The Treasury Green Book proposes the repeal of the FDII deduction to domestic corporations regarding their tangible income earned from serving foreign markets. The deduction intends to be replaced with additional research and development credits. The repeal of the FDII deduction is proposed to apply to tax years beginning after Dec. 31, 2021.

The Treasury Green Book proposes the replacement of base erosion anti-abuse tax (BEAT) with a new rule for “stopping harmful inversions and ending low-tax developments” (SHIELD). The SHIELD rule would deny US tax deductions for payments to foreign-related parties that are subject to a low effective tax rate. The replacement of BEAT with SHIELD is proposed to be effective for the tax years effective Dec. 31, 2022.

Other changes related to onshore production incentives

The Treasury Green Book confirms the creation of a new business credit equal to 10% of certain eligible expenses incurred in connection with an onshoring trade or business. The book defines “onshoring” as moving business to be conducted within the United States in cases where it had previously been conducted outside the country.

Timing of tax changes

Although timing is uncertain, the effective dates of the changes are expected to occur Jan. 1, 2022; however, certain provisions may have effective dates tied to announcements, committee actions, or the date of enactment. For example, the Treasury Green Book provides that the capital gains rate increase would apply to gains recognized “after the date of announcement,” and that announcement effective date could be considered April 2021. Although retroactively applying changes to tax law is allowable, for federal taxes in the United States, a capital gains rate increase being applied retroactively is arguably unprecedented. Many people might wonder whether an increase in tax rates to the beginning of a current tax year is constitutional. The Supreme Court has previously ruled in favor of Congress allowing it to make changes to the tax law retroactively, provided the statute is supported by a legitimate legislative purpose furthered by rational means. This means President Biden and Congress certainly can retroactively change the capital gains tax rate.

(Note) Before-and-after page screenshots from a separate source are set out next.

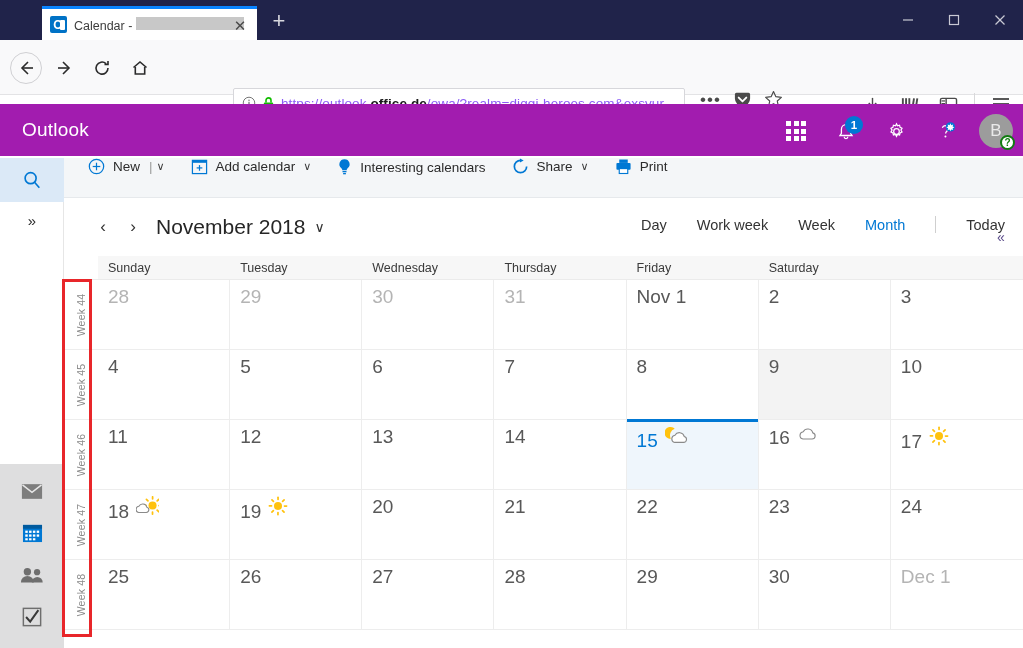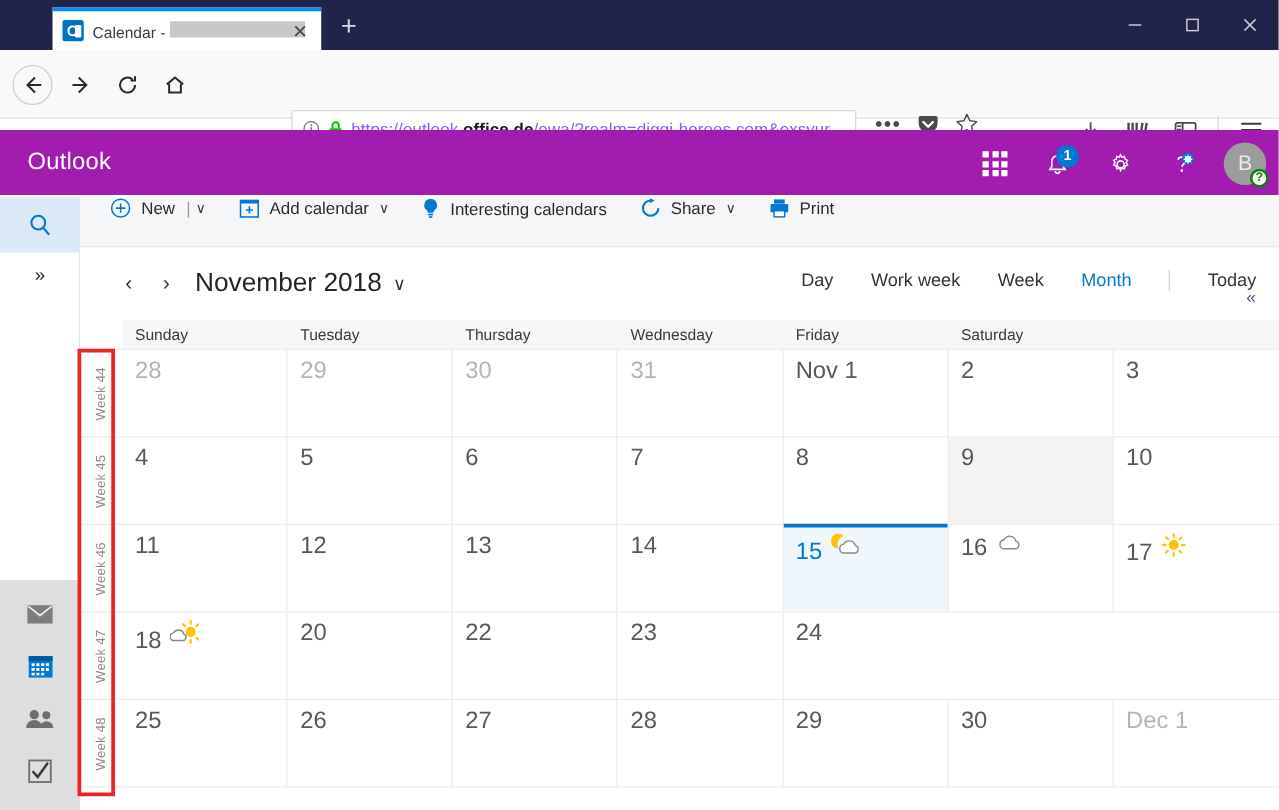--- a/index.html
+++ b/index.html
@@ -464,22 +464,22 @@
           </div>
         <div class="weekcell">
             <span class="weeklabel">Week 48</span>
           </div>
       </div>
 
       <div class="daysgrid">
         <div class="dayhdr">
           <div>Sunday</div>
           <div>Tuesday</div>
+          <div>Wednesday</div>
           <div>Thursday</div>
-          <div>Wednesday</div>
           <div>Friday</div>
           <div>Saturday</div>
         </div>
         <div id="weeks-host">
             <div class="weekrow">
               <div class="daycell other"><span class="daynum">28</span></div>
               <div class="daycell other"><span class="daynum">29</span></div>
               <div class="daycell other"><span class="daynum">30</span></div>
               <div class="daycell other"><span class="daynum">31</span></div>
               <div class="daycell"><span class="daynum">Nov 1</span></div>
@@ -527,21 +527,33 @@
                     <rect x="10.1" y="0.6" width="1.9" height="4.2" rx="0.9" fill="#ffc20e" transform="rotate(45 11 11)"></rect>
                     <rect x="10.1" y="0.6" width="1.9" height="4.2" rx="0.9" fill="#ffc20e" transform="rotate(90 11 11)"></rect>
                     <rect x="10.1" y="0.6" width="1.9" height="4.2" rx="0.9" fill="#ffc20e" transform="rotate(135 11 11)"></rect>
                     <rect x="10.1" y="0.6" width="1.9" height="4.2" rx="0.9" fill="#ffc20e" transform="rotate(180 11 11)"></rect>
                     <rect x="10.1" y="0.6" width="1.9" height="4.2" rx="0.9" fill="#ffc20e" transform="rotate(225 11 11)"></rect>
                     <rect x="10.1" y="0.6" width="1.9" height="4.2" rx="0.9" fill="#ffc20e" transform="rotate(270 11 11)"></rect>
                     <rect x="10.1" y="0.6" width="1.9" height="4.2" rx="0.9" fill="#ffc20e" transform="rotate(315 11 11)"></rect>
                   </g>
       <path d="M2.8 17.5 a3.4 3.4 0 0 1 .3-6.7 a4.7 4.7 0 0 1 8.7 1 a2.9 2.9 0 0 1 -.6 5.7 z" fill="#fff" stroke="#8a8a8a" stroke-width="1.2"></path>
                 </svg></div>
+              <div class="daycell"><span class="daynum">19</span><svg class="wx" width="20" height="20" viewBox="0 0 22 22">
+                  <circle cx="11" cy="11" r="4.4" fill="#ffc20e"></circle>
+                  <rect x="10.1" y="0.6" width="1.9" height="4.2" rx="0.9" fill="#ffc20e" transform="rotate(0 11 11)"></rect>
+                  <rect x="10.1" y="0.6" width="1.9" height="4.2" rx="0.9" fill="#ffc20e" transform="rotate(45 11 11)"></rect>
+                  <rect x="10.1" y="0.6" width="1.9" height="4.2" rx="0.9" fill="#ffc20e" transform="rotate(90 11 11)"></rect>
+                  <rect x="10.1" y="0.6" width="1.9" height="4.2" rx="0.9" fill="#ffc20e" transform="rotate(135 11 11)"></rect>
+                  <rect x="10.1" y="0.6" width="1.9" height="4.2" rx="0.9" fill="#ffc20e" transform="rotate(180 11 11)"></rect>
+                  <rect x="10.1" y="0.6" width="1.9" height="4.2" rx="0.9" fill="#ffc20e" transform="rotate(225 11 11)"></rect>
+                  <rect x="10.1" y="0.6" width="1.9" height="4.2" rx="0.9" fill="#ffc20e" transform="rotate(270 11 11)"></rect>
+                  <rect x="10.1" y="0.6" width="1.9" height="4.2" rx="0.9" fill="#ffc20e" transform="rotate(315 11 11)"></rect>
+                </svg></div>
               <div class="daycell"><span class="daynum">20</span></div>
+              <div class="daycell"><span class="daynum">21</span></div>
               <div class="daycell"><span class="daynum">22</span></div>
               <div class="daycell"><span class="daynum">23</span></div>
               <div class="daycell"><span class="daynum">24</span></div>
             </div>
             <div class="weekrow">
               <div class="daycell"><span class="daynum">25</span></div>
               <div class="daycell"><span class="daynum">26</span></div>
               <div class="daycell"><span class="daynum">27</span></div>
               <div class="daycell"><span class="daynum">28</span></div>
               <div class="daycell"><span class="daynum">29</span></div>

What the proposed changes mean for private equity

There are several likely impacts of the Treasury Green Book causing changes to businesses relying on private equity. More scrutiny may surround decisions related to capital gains occurs after the impacts of the April 2021 announcement, some companies may take advantage of incentives to move production onshore, and the new SHIELD rule will likely curb deductions where foreign parties are involved.

Individuals and private equity firms should continue to monitor the potential retroactive application of the capital gains rate increase as this could impact decisions to buy and sell businesses; specifically, this may impact gross up payments paid to sellers. The Treasury Green Book has provided clarity on a number of additional tax matters which may have implications relevant for individual scenarios, and parties should work with qualified tax advisors to understand the pertinent guidance and recommended actions.